Work instruction: Each word in the data below should be copied exactly; the images should not.
[Opening Supplied data section]
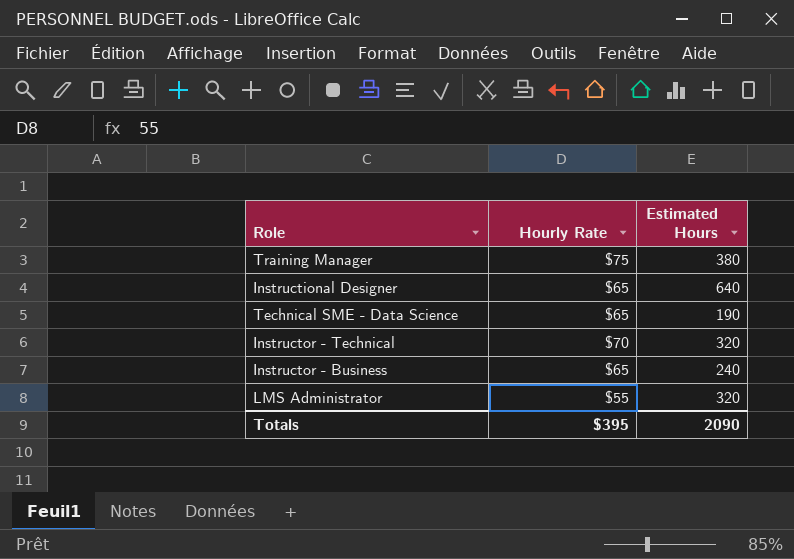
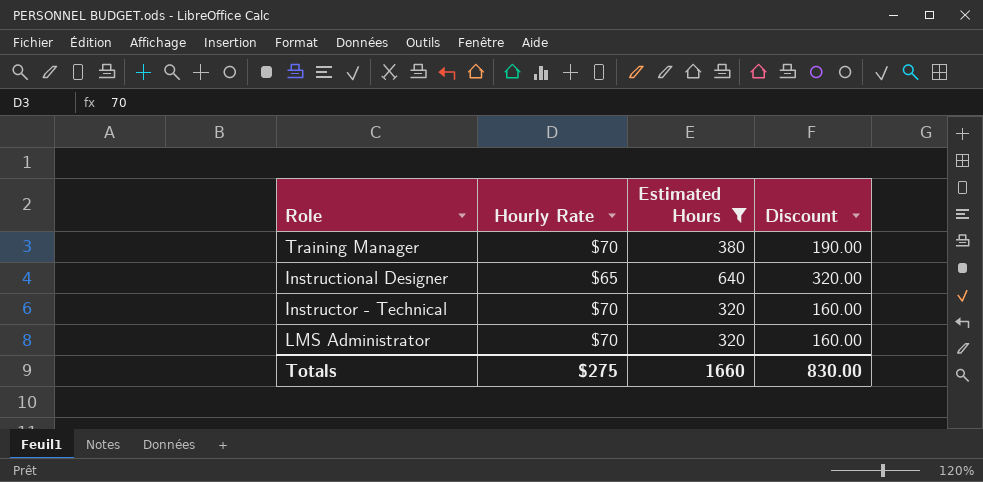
filter: none -> Estimated Hours >= 320
column Discount | formula: none -> [Estimated Hours] * 0.5
Training Manager | Hourly Rate: $75 -> $70
LMS Administrator | Hourly Rate: $55 -> $70
Totals | Hourly Rate: $395 -> $275
Totals | Estimated Hours: 2090 -> 1660

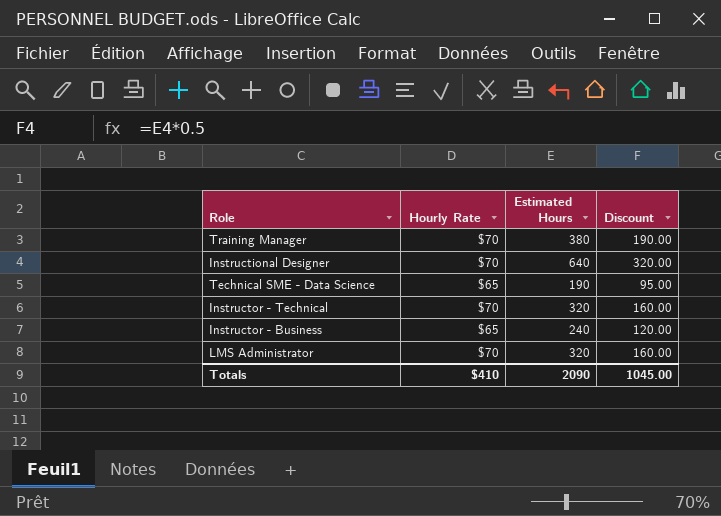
filter: Estimated Hours >= 320 -> none
Instructional Designer | Hourly Rate: $65 -> $70
Totals | Hourly Rate: $275 -> $410
Totals | Estimated Hours: 1660 -> 2090
Totals | Discount: 830.00 -> 1045.00

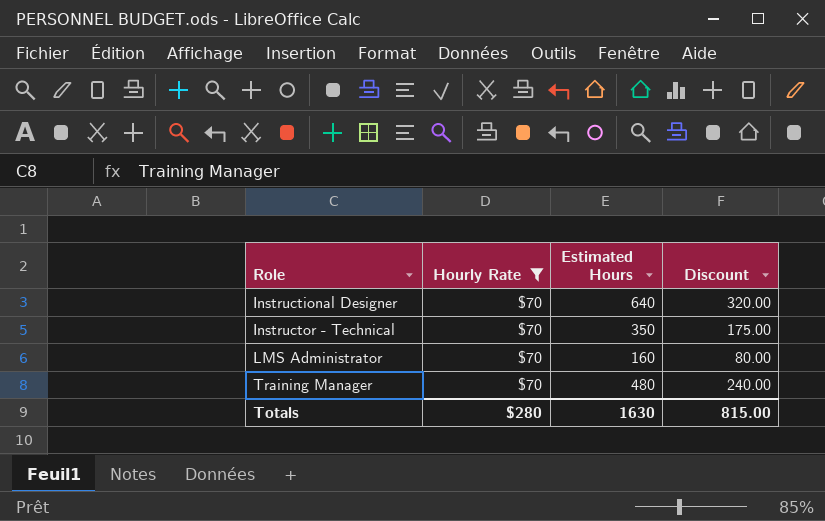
filter: none -> Hourly Rate = $70
row order: none -> Role ascending
Instructor - Technical | Estimated Hours: 320 -> 350
Instructor - Technical | Discount: 160.00 -> 175.00
LMS Administrator | Estimated Hours: 320 -> 160
LMS Administrator | Discount: 160.00 -> 80.00
Training Manager | Estimated Hours: 380 -> 480
Training Manager | Discount: 190.00 -> 240.00
Totals | Hourly Rate: $410 -> $280
Totals | Estimated Hours: 2090 -> 1630
Totals | Discount: 1045.00 -> 815.00

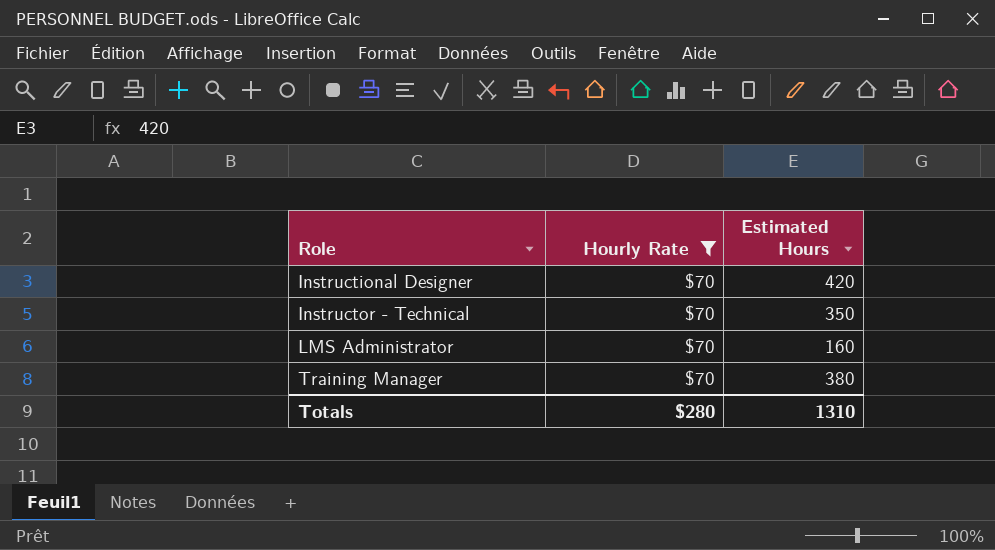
column Discount | formula: [Estimated Hours] * 0.5 -> none
Instructional Designer | Estimated Hours: 640 -> 420
Training Manager | Estimated Hours: 480 -> 380
Totals | Estimated Hours: 1630 -> 1310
[Closing Supplied data section]
Exercise result:
filter: none -> Estimated Hours >= 320
column Discount | formula: none -> [Estimated Hours] * 0.5
Training Manager | Hourly Rate: $75 -> $70
LMS Administrator | Hourly Rate: $55 -> $70
Totals | Hourly Rate: $395 -> $275
Totals | Estimated Hours: 2090 -> 1660

filter: Estimated Hours >= 320 -> none
Instructional Designer | Hourly Rate: $65 -> $70
Totals | Hourly Rate: $275 -> $410
Totals | Estimated Hours: 1660 -> 2090
Totals | Discount: 830.00 -> 1045.00

filter: none -> Hourly Rate = $70
row order: none -> Role ascending
Instructor - Technical | Estimated Hours: 320 -> 350
Instructor - Technical | Discount: 160.00 -> 175.00
LMS Administrator | Estimated Hours: 320 -> 160
LMS Administrator | Discount: 160.00 -> 80.00
Training Manager | Estimated Hours: 380 -> 480
Training Manager | Discount: 190.00 -> 240.00
Totals | Hourly Rate: $410 -> $280
Totals | Estimated Hours: 2090 -> 1630
Totals | Discount: 1045.00 -> 815.00

column Discount | formula: [Estimated Hours] * 0.5 -> none
Instructional Designer | Estimated Hours: 640 -> 420
Training Manager | Estimated Hours: 480 -> 380
Totals | Estimated Hours: 1630 -> 1310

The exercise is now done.